THE INPUT Block Start
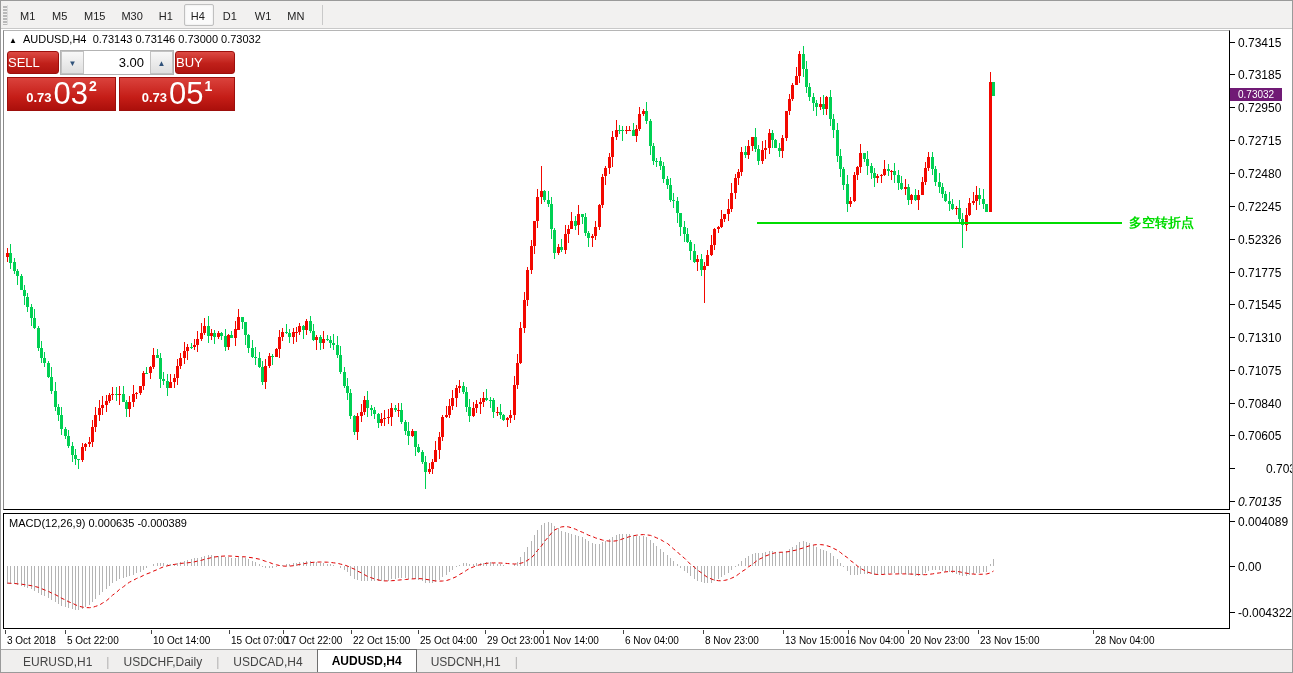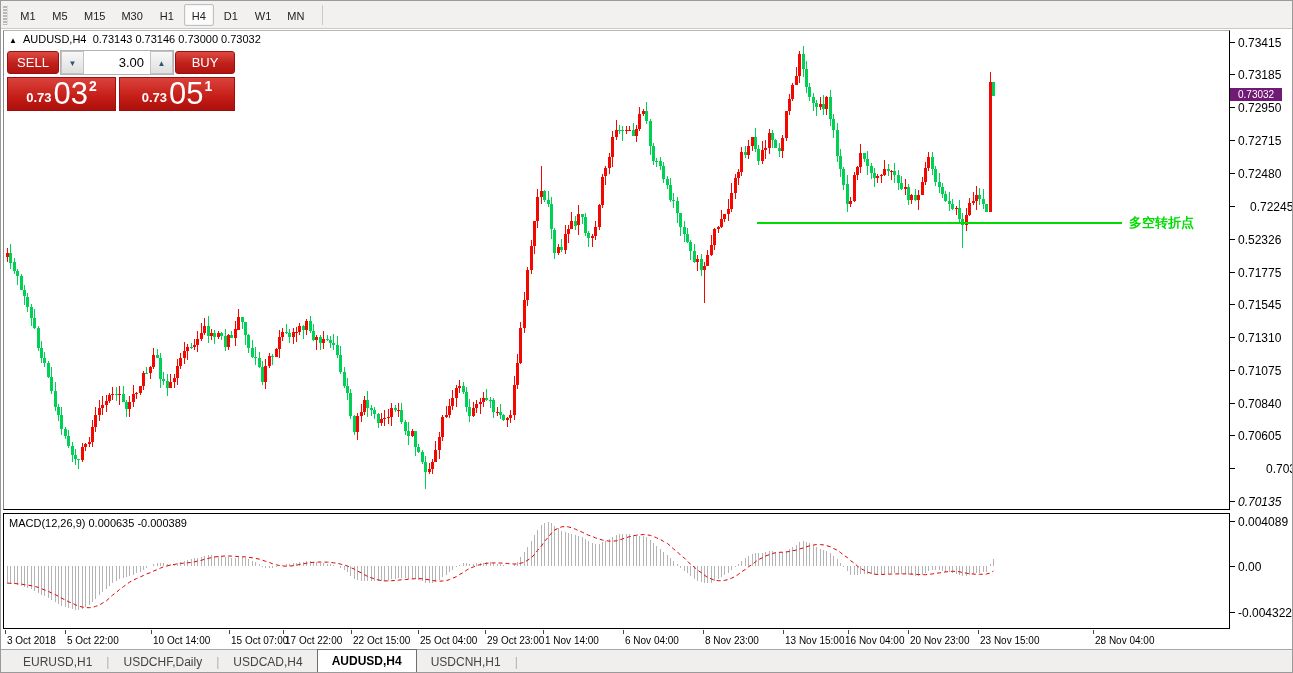--- a/index.html
+++ b/index.html
@@ -23,7 +23,7 @@
   }
   .tf-btn {
     min-width:30px; height:22px; padding:0 6px; margin:0 1px;
-    font-size:11px; color:#222; text-align:center; line-height:22px;
+    font-size:11px; color:#222; text-align:left; line-height:22px;
     border:1px solid transparent; border-radius:2px; cursor:default;
   }
   .tf-btn.active { background:#fbfbfb; border:1px solid #c0c0c0; box-shadow:inset 0 0 2px #ddd; }

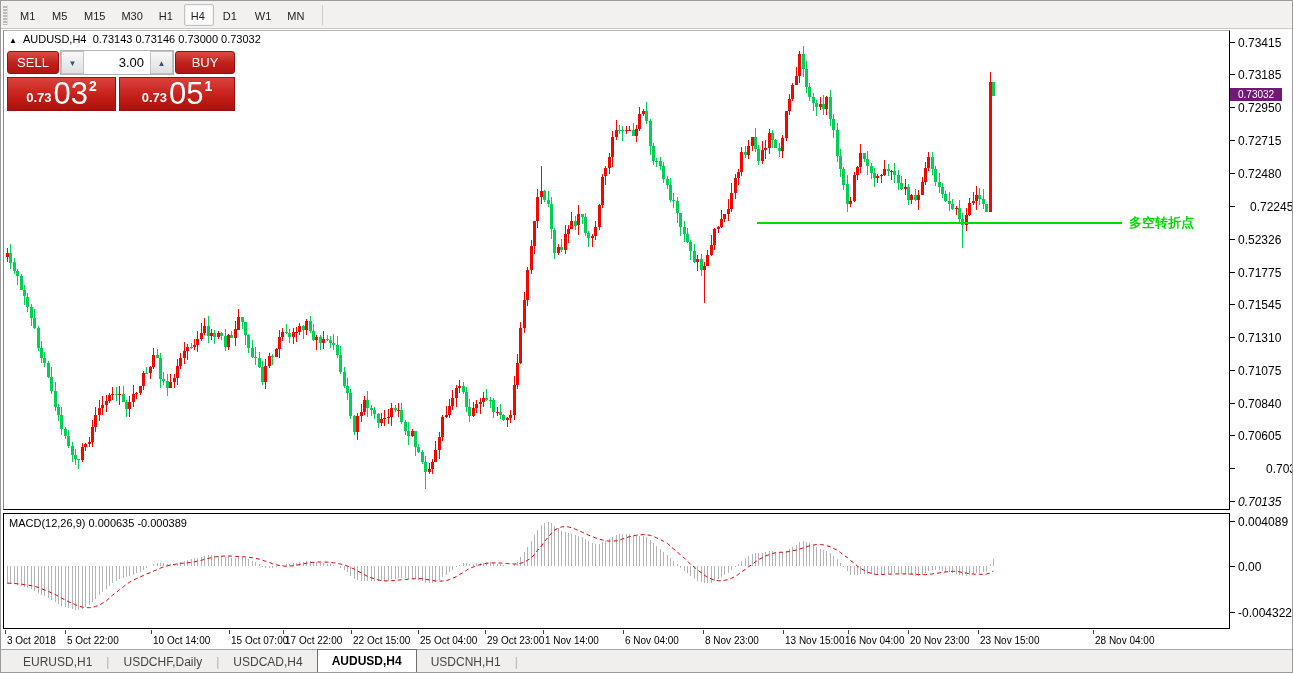--- a/index.html
+++ b/index.html
@@ -66,7 +66,7 @@
   
   #trade-panel { position:absolute; left:6px; top:49px; width:228px; }
   .red-btn {
-    position:absolute; color:#fff; text-align:center;
+    position:absolute; color:#fff; 
     background:linear-gradient(#dd4a43,#c0201a 55%,#b01410);
     border:1px solid #9d0f0c; border-radius:3px;
     font-size:13px;

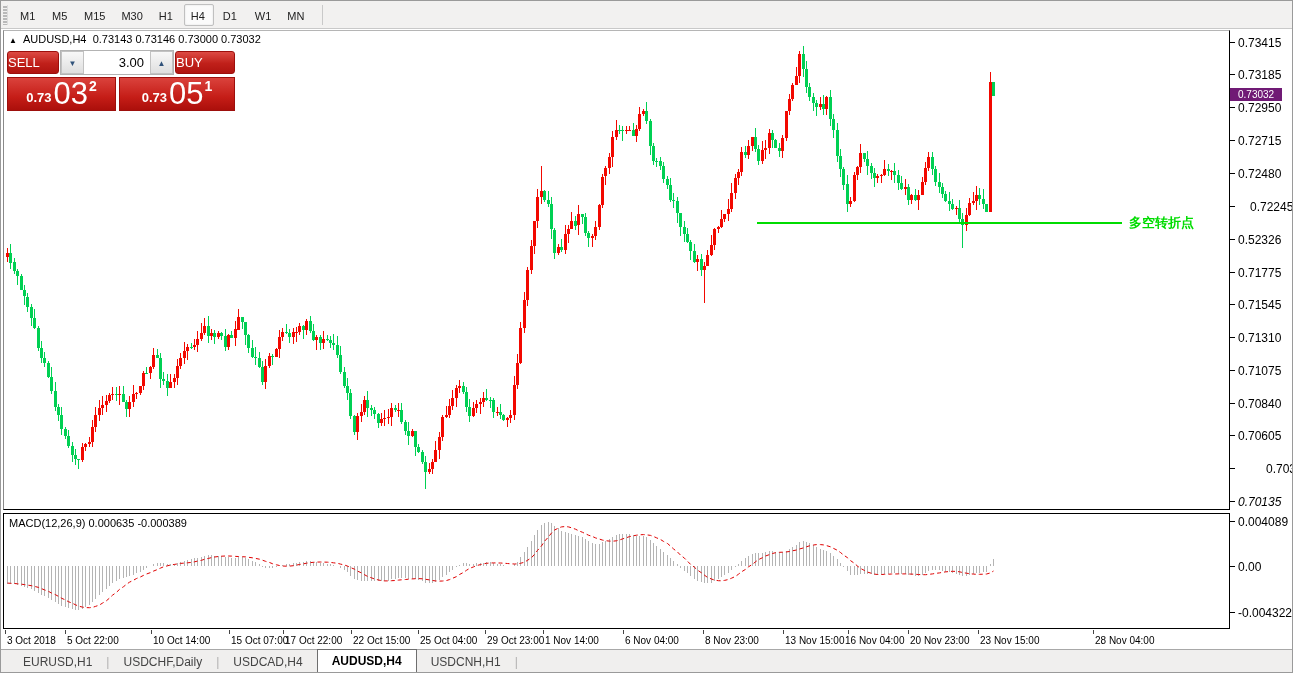--- a/index.html
+++ b/index.html
@@ -472,7 +472,7 @@
       <div class="axis-tick" style="top: 172px;"></div>
       <div class="axis-label" style="top: 166px;">0.72480</div>
       <div class="axis-tick" style="top: 205px;"></div>
-      <div class="axis-label" style="top: 199px; margin-left: 12px;">0.72245</div>
+      <div class="axis-label" style="top: 199px;">0.72245</div>
       <div class="axis-tick" style="top: 238px;"></div>
       <div class="axis-label" style="top: 232px;">0.52326</div>
       <div class="axis-tick" style="top: 271px;"></div>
THE INPUT Block End
* [YOUR OBJECTIVE]: Return an exact copy of the data above, apart from any pictures.

* [SOLUTION TO THE EXERCISE]:
--- a/index.html
+++ b/index.html
@@ -23,7 +23,7 @@
   }
   .tf-btn {
     min-width:30px; height:22px; padding:0 6px; margin:0 1px;
-    font-size:11px; color:#222; text-align:center; line-height:22px;
+    font-size:11px; color:#222; text-align:left; line-height:22px;
     border:1px solid transparent; border-radius:2px; cursor:default;
   }
   .tf-btn.active { background:#fbfbfb; border:1px solid #c0c0c0; box-shadow:inset 0 0 2px #ddd; }

--- a/index.html
+++ b/index.html
@@ -66,7 +66,7 @@
   
   #trade-panel { position:absolute; left:6px; top:49px; width:228px; }
   .red-btn {
-    position:absolute; color:#fff; text-align:center;
+    position:absolute; color:#fff; 
     background:linear-gradient(#dd4a43,#c0201a 55%,#b01410);
     border:1px solid #9d0f0c; border-radius:3px;
     font-size:13px;

--- a/index.html
+++ b/index.html
@@ -472,7 +472,7 @@
       <div class="axis-tick" style="top: 172px;"></div>
       <div class="axis-label" style="top: 166px;">0.72480</div>
       <div class="axis-tick" style="top: 205px;"></div>
-      <div class="axis-label" style="top: 199px; margin-left: 12px;">0.72245</div>
+      <div class="axis-label" style="top: 199px;">0.72245</div>
       <div class="axis-tick" style="top: 238px;"></div>
       <div class="axis-label" style="top: 232px;">0.52326</div>
       <div class="axis-tick" style="top: 271px;"></div>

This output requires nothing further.